I have my progesterone levels checked yesterday afternoon just after my frozen transfer.

They have come back at 27.9...
Is that low? Im still in with a chance right?

Hubby is now off to the pharmacist to get Lubion injections. Praying this helps


----------



## Stacey10 (Jun 7, 2013)

That’s low, the lowest my Czech clinic would allow is 30, 30 and below they added in more progesterone, so hopefully the injections will help you, they usually do.


----------



## Bubbles12 (Aug 29, 2012)

:-(

I just hope me starting Lubion wasnt too late...

I feel my positivity draining away 😭


----------



## ZC (Mar 14, 2016)

Bubbles I’ve read so much on this. Studies articles anything I could get my hands on. And here is what I think (for what it’s worth) 
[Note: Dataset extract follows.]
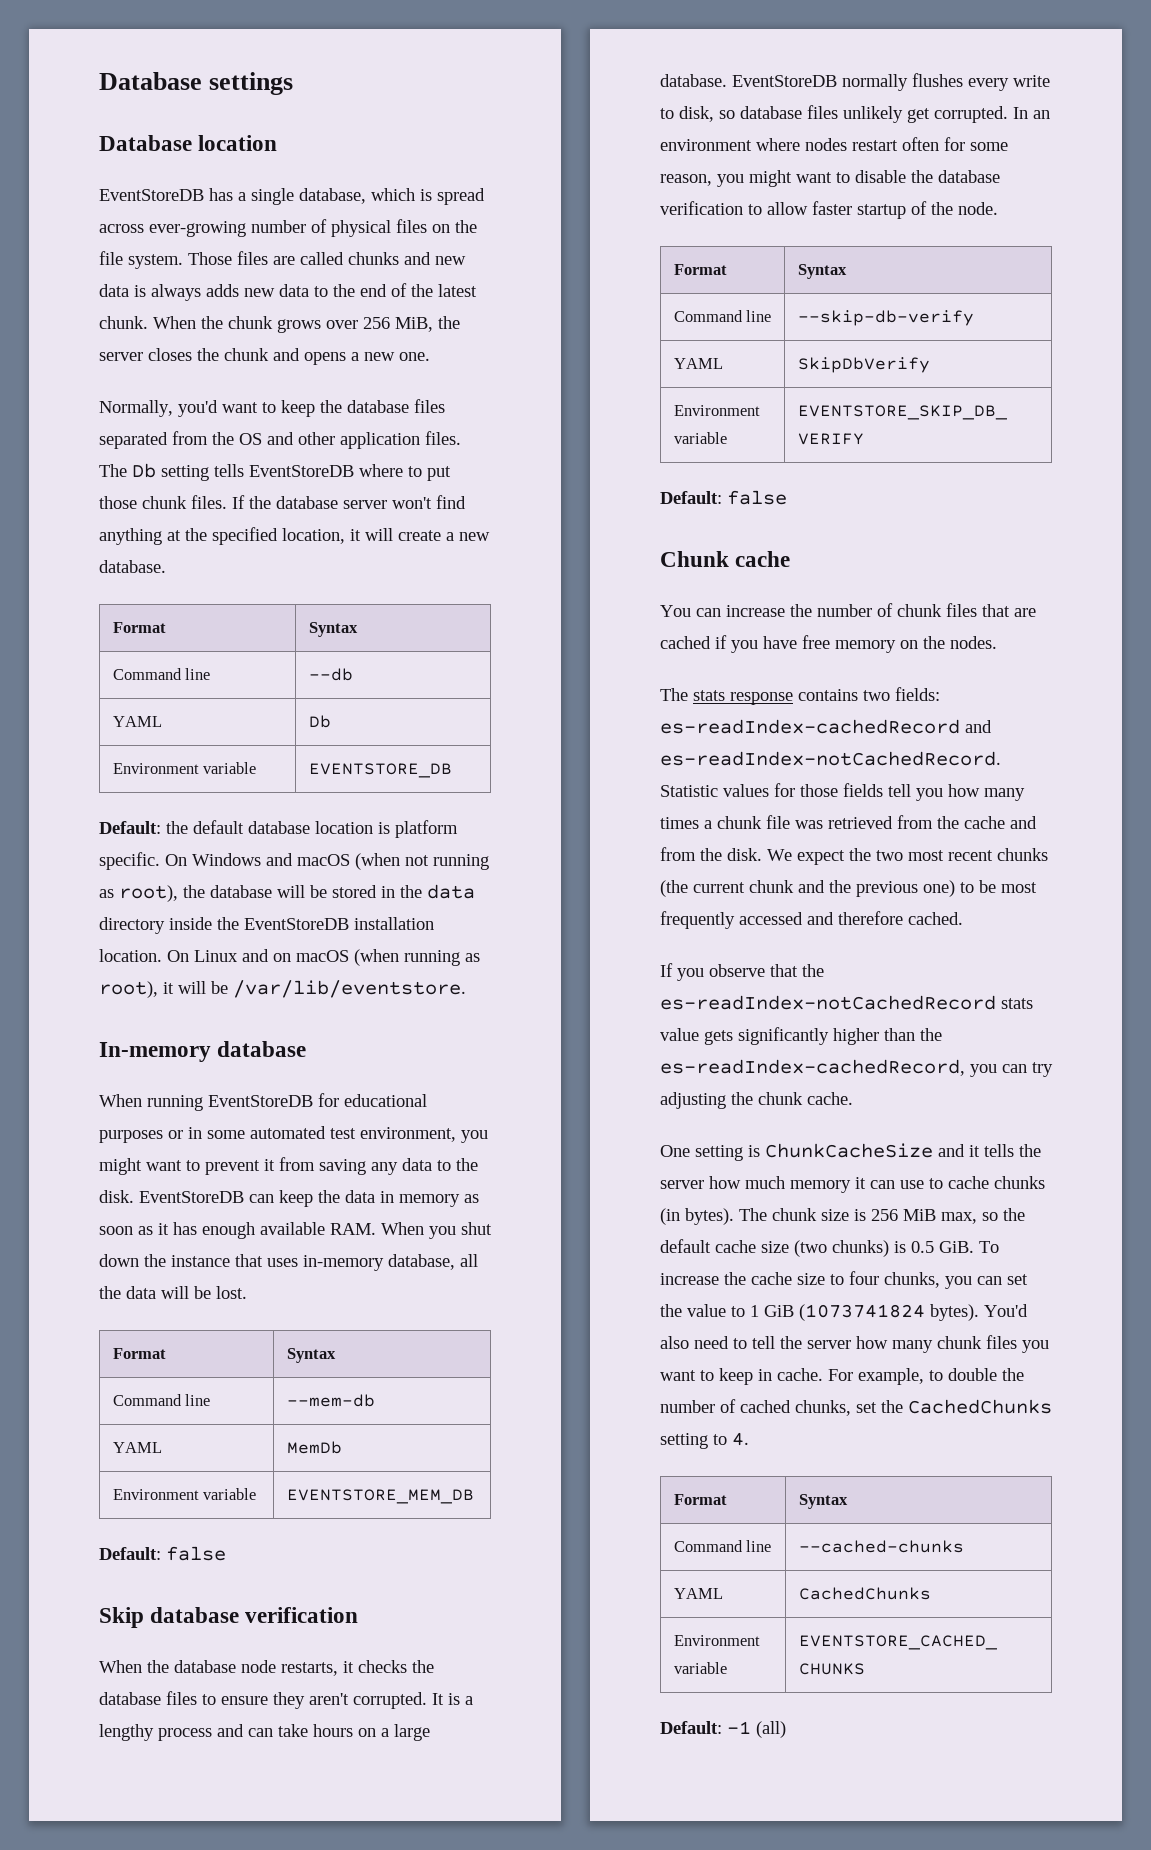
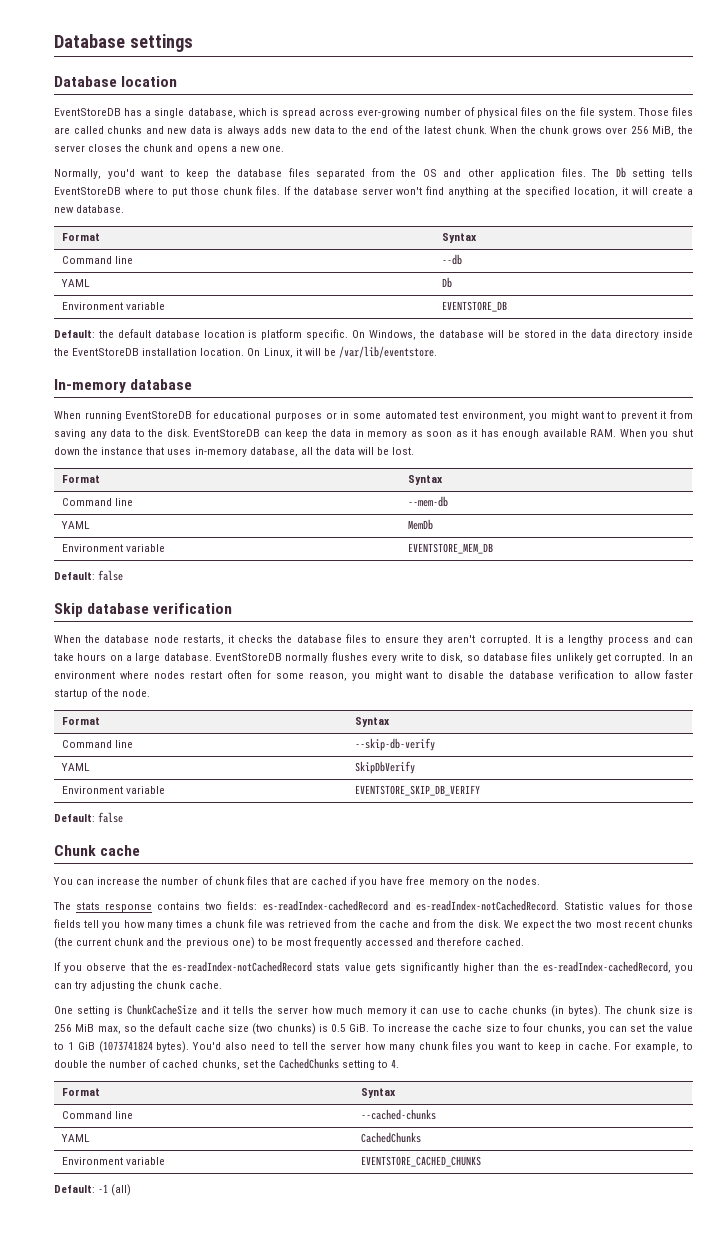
[192,853,489,870] [99,885,178,902] Windows and macOS (when not running as root), -> [369,330,417,340] Windows,
[194,949,480,966] [99,981,158,998] Linux and on macOS (when running as root), -> [263,348,293,358] Linux,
The day you start is most important. Progesterone especially vaginally switches on endometrial receptivity. Vaginal progesterone is extremely bioavailable as in it goes right to the spot. It is not processed via kidney liver and is not oral so doesn’t get broken down by stomach. 
So you’ve got that part covered. 

Secondly they will measure your levels on day of transfer. So don’t worry. If you need more they will give you more. 

Thirdly you’ve caught this at a good time. 

Some clinics say 2 x 200 and some say up to 5 x 200 
I was on 3 x 200 and lubion 

In the past I’ve been on 1 x 50 shot in the bum no vaginal 

And other times cyclogest (back passage) and a shot. 

So really the important part is that you start 5/6 days before a 5 day embryo is transferred or as instructed if 3 day embryo. 

I hope this helps x


----------



## ZC (Mar 14, 2016)

To add my last levels were measured at 15 and the clinic said that’s acceptable. And I was on lubion 25 per day and 3 x 25. 

And also progesterone that’s administered vaginally doesn’t always measure in blood tests. 

If your clinic think that level is good then that’s ok. Lubion is easy and will support your embryo growth. 

Progesterone Levels in first trimester are 11-44 naturally.


----------



## Bubbles12 (Aug 29, 2012)

Thank you for looking up on this for me. Im so grateful.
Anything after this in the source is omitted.